### [Instructions for the task]
Could you filter the records below and return each line that holds "text"?

### [Data supplied]
★ ★ ★ ★ ★

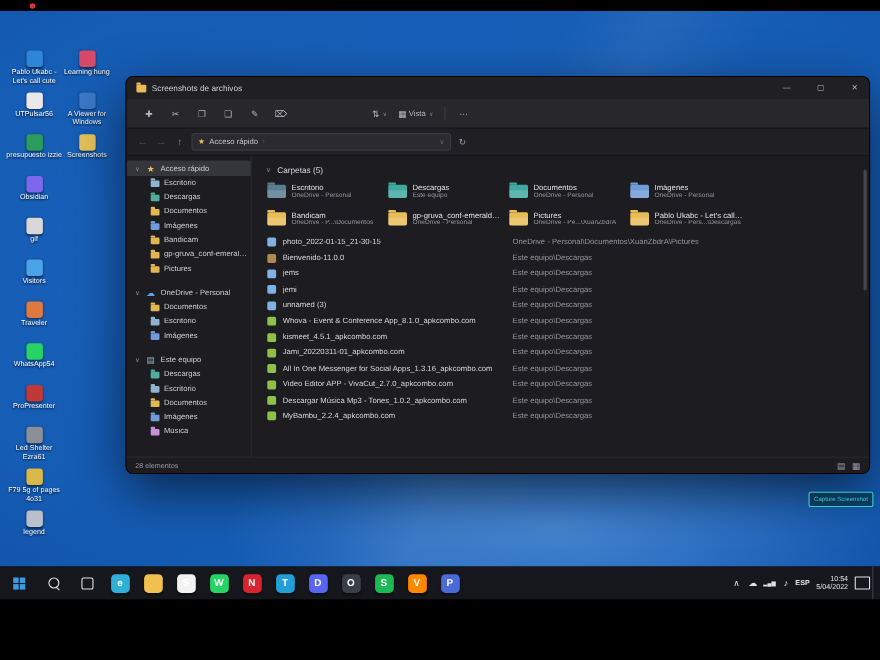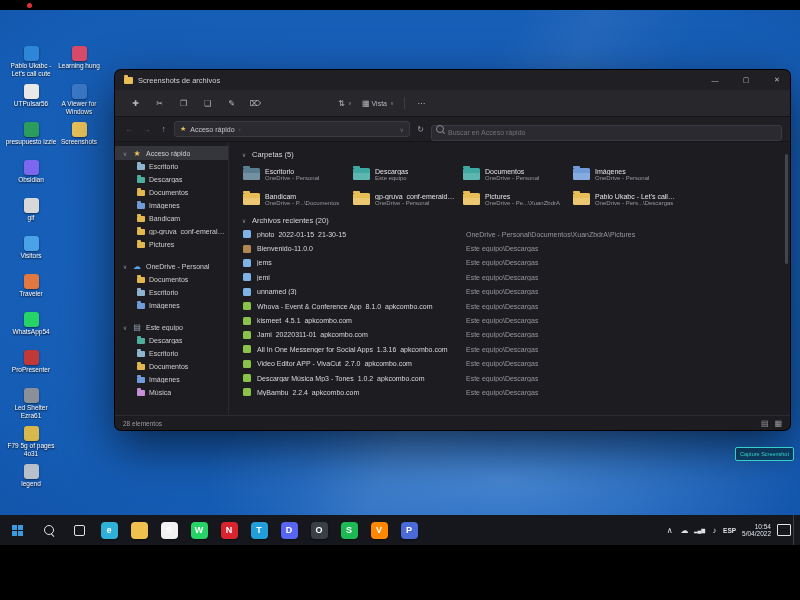--- a/index.html
+++ b/index.html
@@ -253,24 +253,20 @@
         <span class="nav dim">→</span>
         <span class="nav">↑</span>
         <span class="crumb">
           <span class="star">★</span>
           <span>Acceso rápido</span>
           <span class="sep">›</span>
           <span class="spacer"></span>
           <span class="sep">∨</span>
         </span>
         <span class="refresh">↻</span>
-        <span class="searchbox">
-          <span class="mag"></span>
-          <input placeholder="Buscar en Acceso rápido" style="">
-        </span>
       </div>
 
       <div class="wbody">
         <div class="sidebar">
 
           <div class="sb-h sel">
             <span class="chev">∨</span>
             <span class="sb-ic star">★</span>
             <span class="sb-lbl">Acceso rápido</span>
           </div>
@@ -436,24 +432,20 @@
 
               <div class="tile">
                 <span class="folder" style="background: rgb(232, 189, 86);"></span>
                 <span class="t-txt">
                   <span class="t-name">Pablo Ukabc - Let's call c...</span>
                   <span class="t-loc">OneDrive - Pers...\Descargas</span>
                 </span>
               </div>
             </div>
 
-          <div class="sec-h">
-            <span class="chev">∨</span>
-            <span>Archivos recientes (20)</span>
-          </div>
           <div class="rows">
 
               <div class="row">
                 <span class="f-ic" style="background: rgb(127, 178, 229);"></span>
                 <span class="f-name">photo_2022-01-15_21-30-15</span>
                 <span class="f-path">OneDrive - Personal\Documentos\XuanZbdrA\Pictures</span>
               </div>
 
               <div class="row">
                 <span class="f-ic" style="background: rgb(176, 136, 80);"></span>

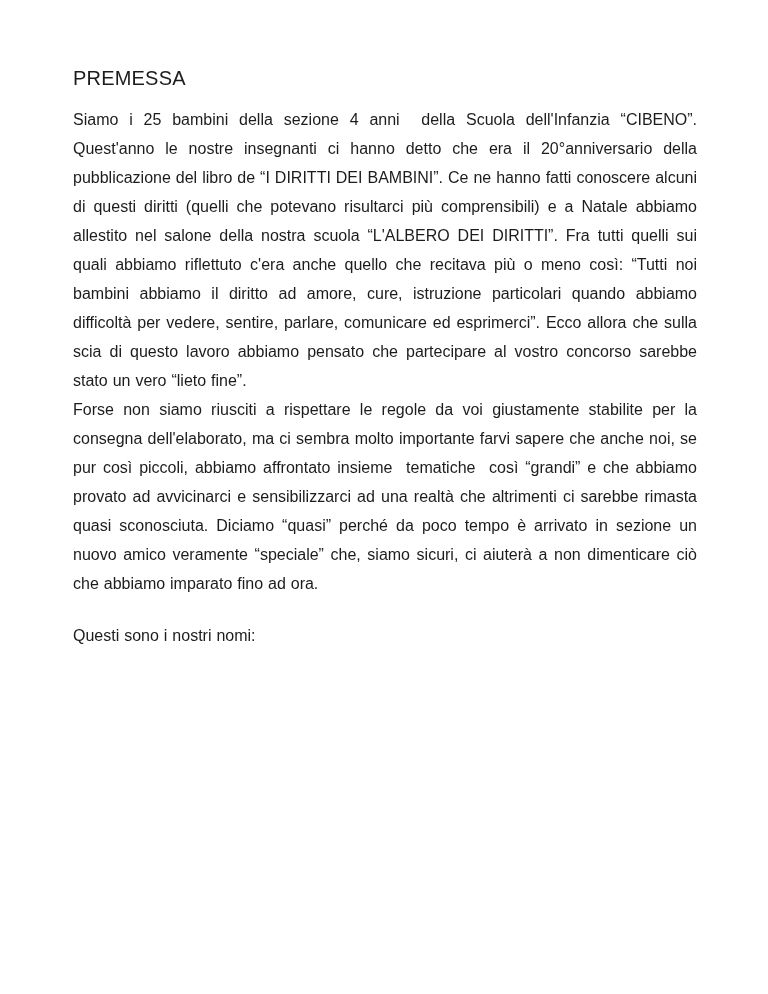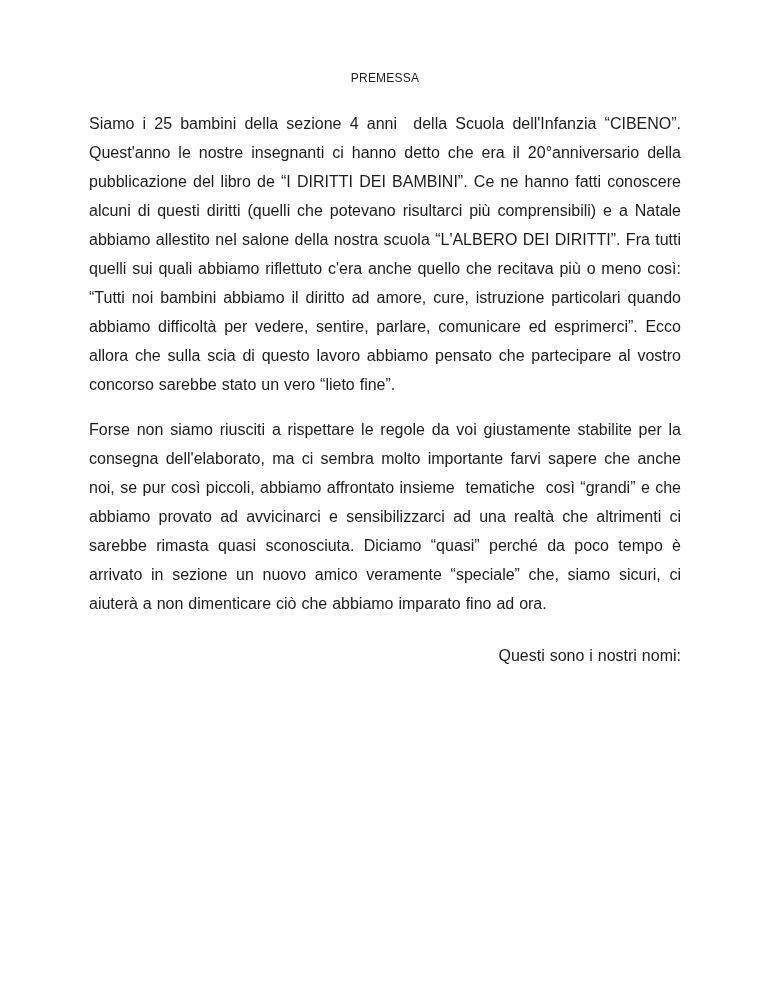--- a/index.html
+++ b/index.html
@@ -25,37 +25,36 @@
     
     filter: blur(0.2px);
   }
   .content {
     position: absolute;
     top: 64px;
     left: 73px;
     right: 71px;
   }
   .doc-title {
-    font-size: 12px;
+    font-size: 20px;
     font-weight: 400;
     line-height: 29px;
     margin: 0 0 12px 0;
     letter-spacing: 0.2px;
-    text-align: center;
   }
   .para {
     font-size: 16px;
     line-height: 29px;
-    margin: 16px;
+    margin: 0;
     text-align: justify;
     white-space: pre-wrap;
     word-spacing: 0.5px;
   }
   .names-heading {
-    text-align: right;
+    text-align: left;
     margin-top: 23px;
   }
 </style>
 </head>
 <body>
 
 <div class="page">
   <div class="content">
 
     <h1 class="doc-title">PREMESSA</h1>

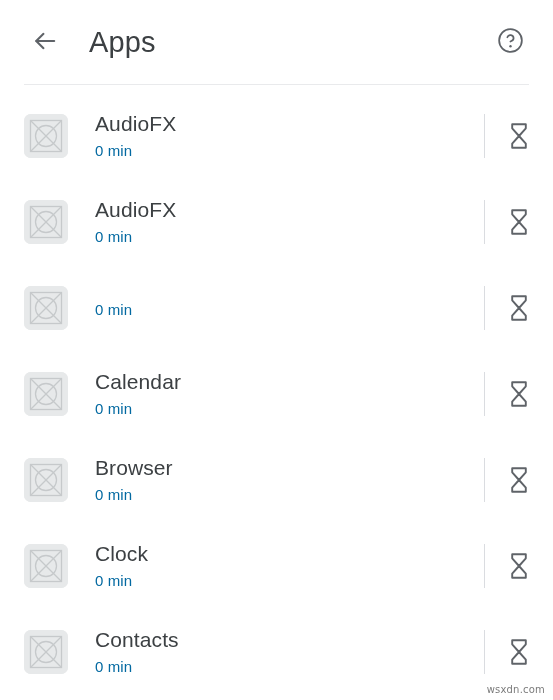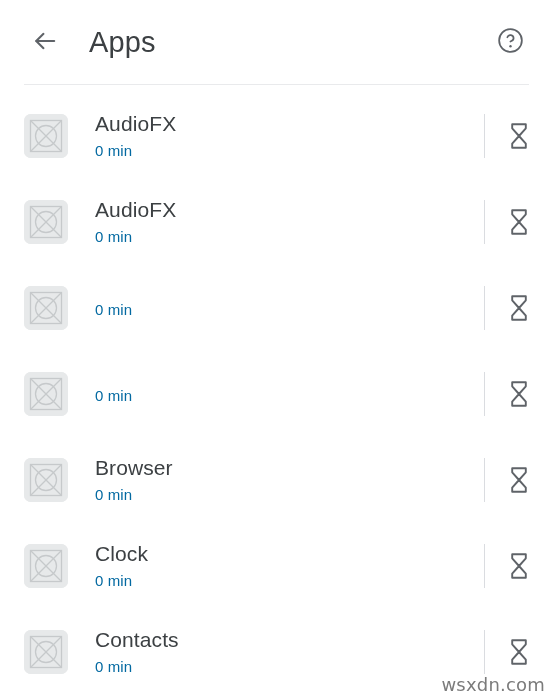--- a/index.html
+++ b/index.html
@@ -117,21 +117,21 @@
     flex: 0 0 auto;
     cursor: pointer;
   }
   .timer-btn svg { display: block; }
 
   
   .watermark {
     position: absolute;
     right: 8px;
     bottom: 5px;
-    font-size: 18px;
+    font-size: 10px;
     color: #7b7b7b;
     font-family: "DejaVu Sans", sans-serif;
     letter-spacing: .2px;
     margin-top: 9px;
   }
 </style>
 </head>
 <body>
 
 <div class="appbar">
@@ -239,20 +239,21 @@
     <span class="app-thumb">
       <svg width="44" height="44" viewBox="0 0 44 44">
         <rect x="0" y="0" width="44" height="44" rx="7" fill="#e7e9ea"></rect>
         <rect x="6.5" y="6.5" width="31" height="31" fill="none" stroke="#c6c9cb" stroke-width="1.3"></rect>
         <line x1="6.5" y1="6.5" x2="37.5" y2="37.5" stroke="#c6c9cb" stroke-width="1.3"></line>
         <line x1="37.5" y1="6.5" x2="6.5" y2="37.5" stroke="#c6c9cb" stroke-width="1.3"></line>
         <circle cx="22" cy="22" r="10.5" fill="none" stroke="#c6c9cb" stroke-width="1.3"></circle>
       </svg>
     </span>
     <div class="app-text">
+      <div class="app-name">Calendar</div>
       <div class="app-usage">0 min</div>
     </div>
     <div class="row-divider"></div>
     <div class="timer-btn">
       <span>
         <svg width="20" height="26" viewBox="0 0 20 26" fill="none" stroke="#5f6368" stroke-width="1.9" stroke-linejoin="round" stroke-linecap="round">
           <path d="M3.2 1.2h13.6v4.1L10 13l6.8 7.7v4.1H3.2v-4.1L10 13 3.2 5.3z"></path>
         </svg>
       </span>
     </div>

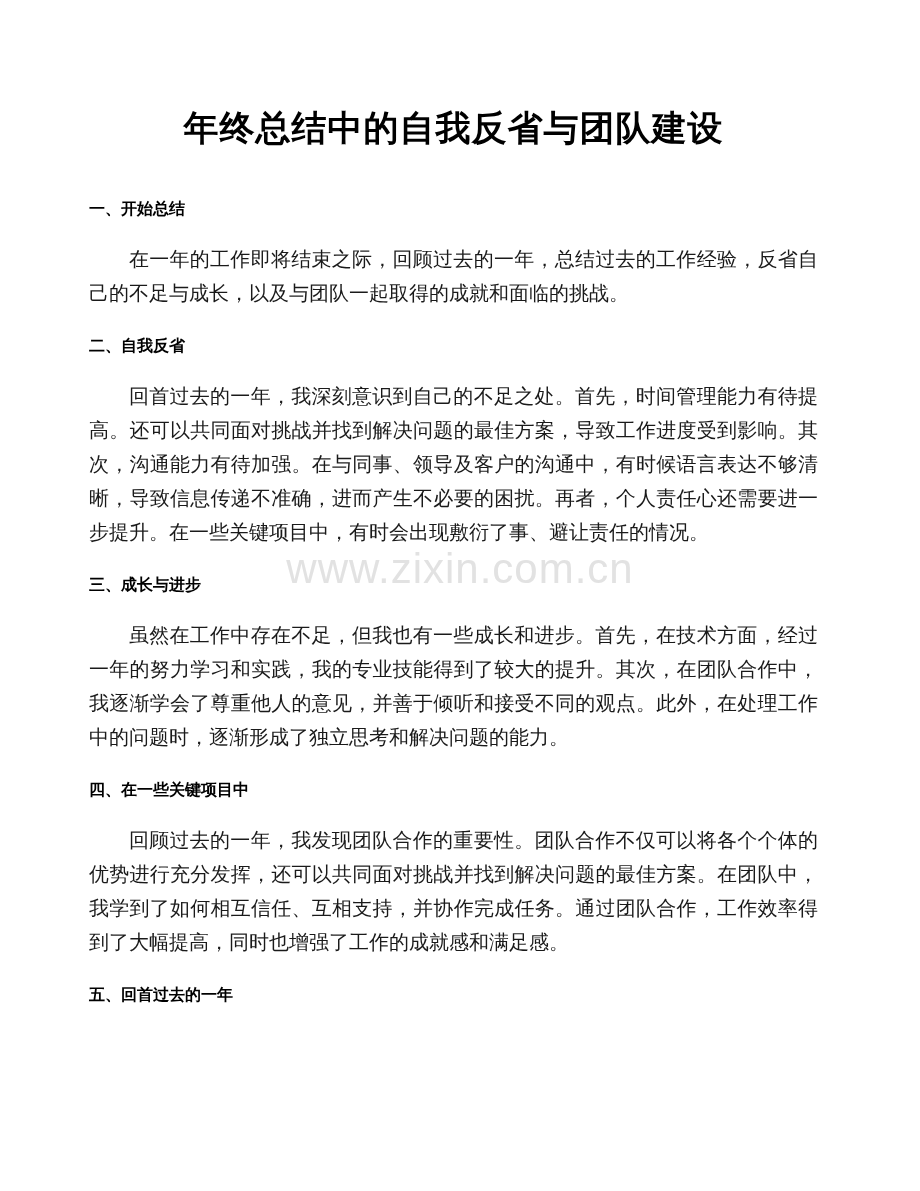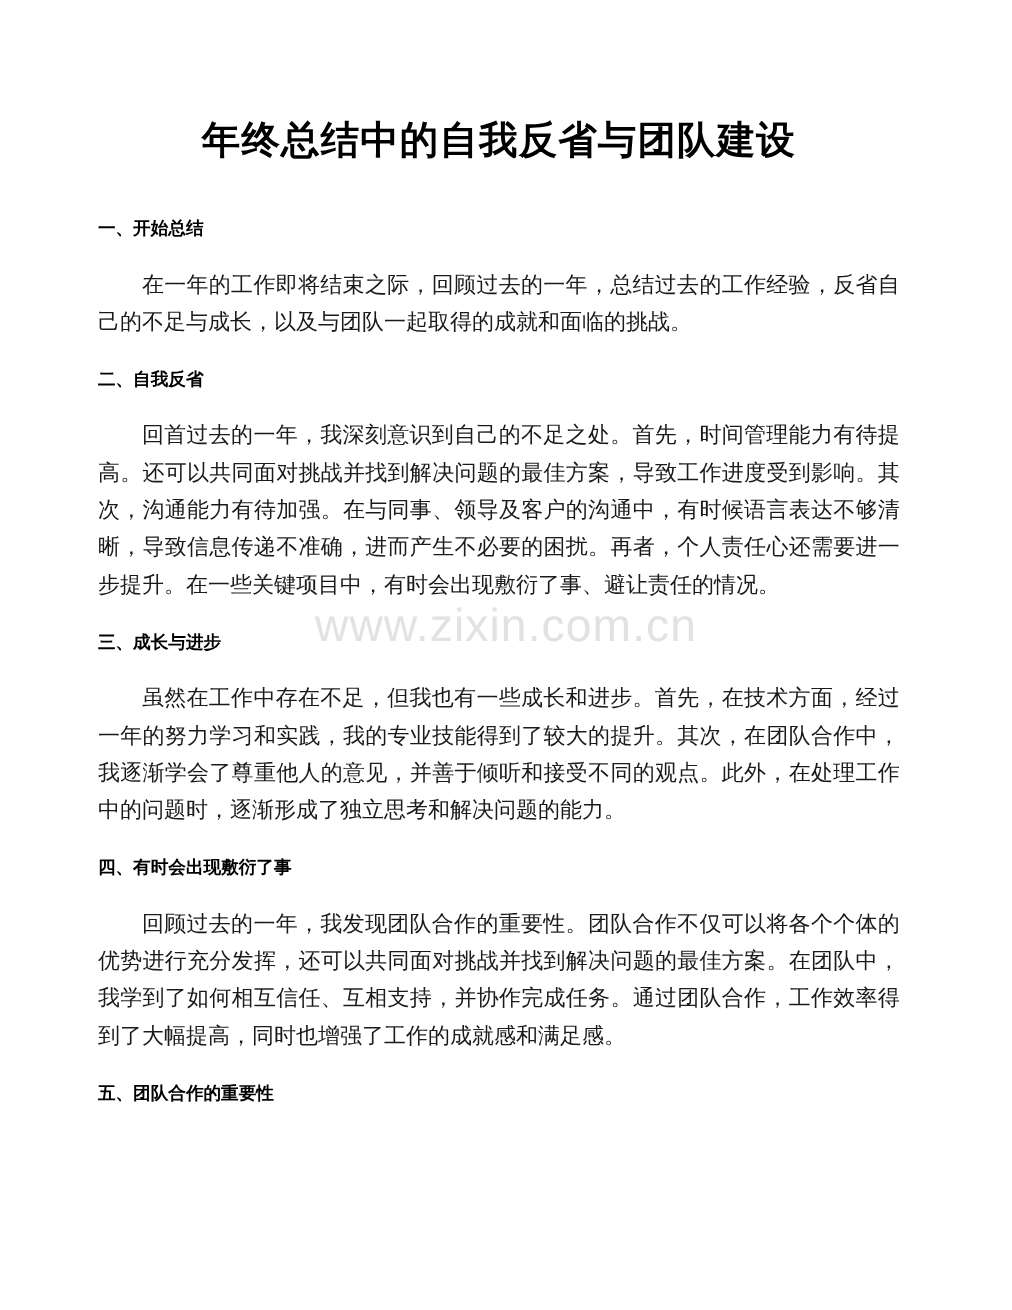--- a/index.html
+++ b/index.html
@@ -83,22 +83,22 @@
       <h2 class="sec-heading">二、自我反省</h2>
       <p class="para">回首过去的一年，我深刻意识到自己的不足之处。首先，时间管理能力有待提高。还可以共同面对挑战并找到解决问题的最佳方案，导致工作进度受到影响。其次，沟通能力有待加强。在与同事、领导及客户的沟通中，有时候语言表达不够清晰，导致信息传递不准确，进而产生不必要的困扰。再者，个人责任心还需要进一步提升。在一些关键项目中，有时会出现敷衍了事、避让责任的情况。</p>
     </div>
 
     <div>
       <h2 class="sec-heading">三、成长与进步</h2>
       <p class="para">虽然在工作中存在不足，但我也有一些成长和进步。首先，在技术方面，经过一年的努力学习和实践，我的专业技能得到了较大的提升。其次，在团队合作中，我逐渐学会了尊重他人的意见，并善于倾听和接受不同的观点。此外，在处理工作中的问题时，逐渐形成了独立思考和解决问题的能力。</p>
     </div>
 
     <div>
-      <h2 class="sec-heading">四、有时会出现敷衍了事</h2>
+      <h2 class="sec-heading">四、在一些关键项目中</h2>
       <p class="para">回顾过去的一年，我发现团队合作的重要性。团队合作不仅可以将各个个体的优势进行充分发挥，还可以共同面对挑战并找到解决问题的最佳方案。在团队中，我学到了如何相互信任、互相支持，并协作完成任务。通过团队合作，工作效率得到了大幅提高，同时也增强了工作的成就感和满足感。</p>
     </div>
 
     <div>
-      <h2 class="sec-heading">五、团队合作的重要性</h2>
+      <h2 class="sec-heading">五、回首过去的一年</h2>
     </div>
 
   </div>
 </div>
 
 </body></html>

★ ★ ★ ★ ★

### [Answer for the task]
-    text-align: center;
     text-align: justify;
-    text-align: right;
+    text-align: left;
     <div class="app-text">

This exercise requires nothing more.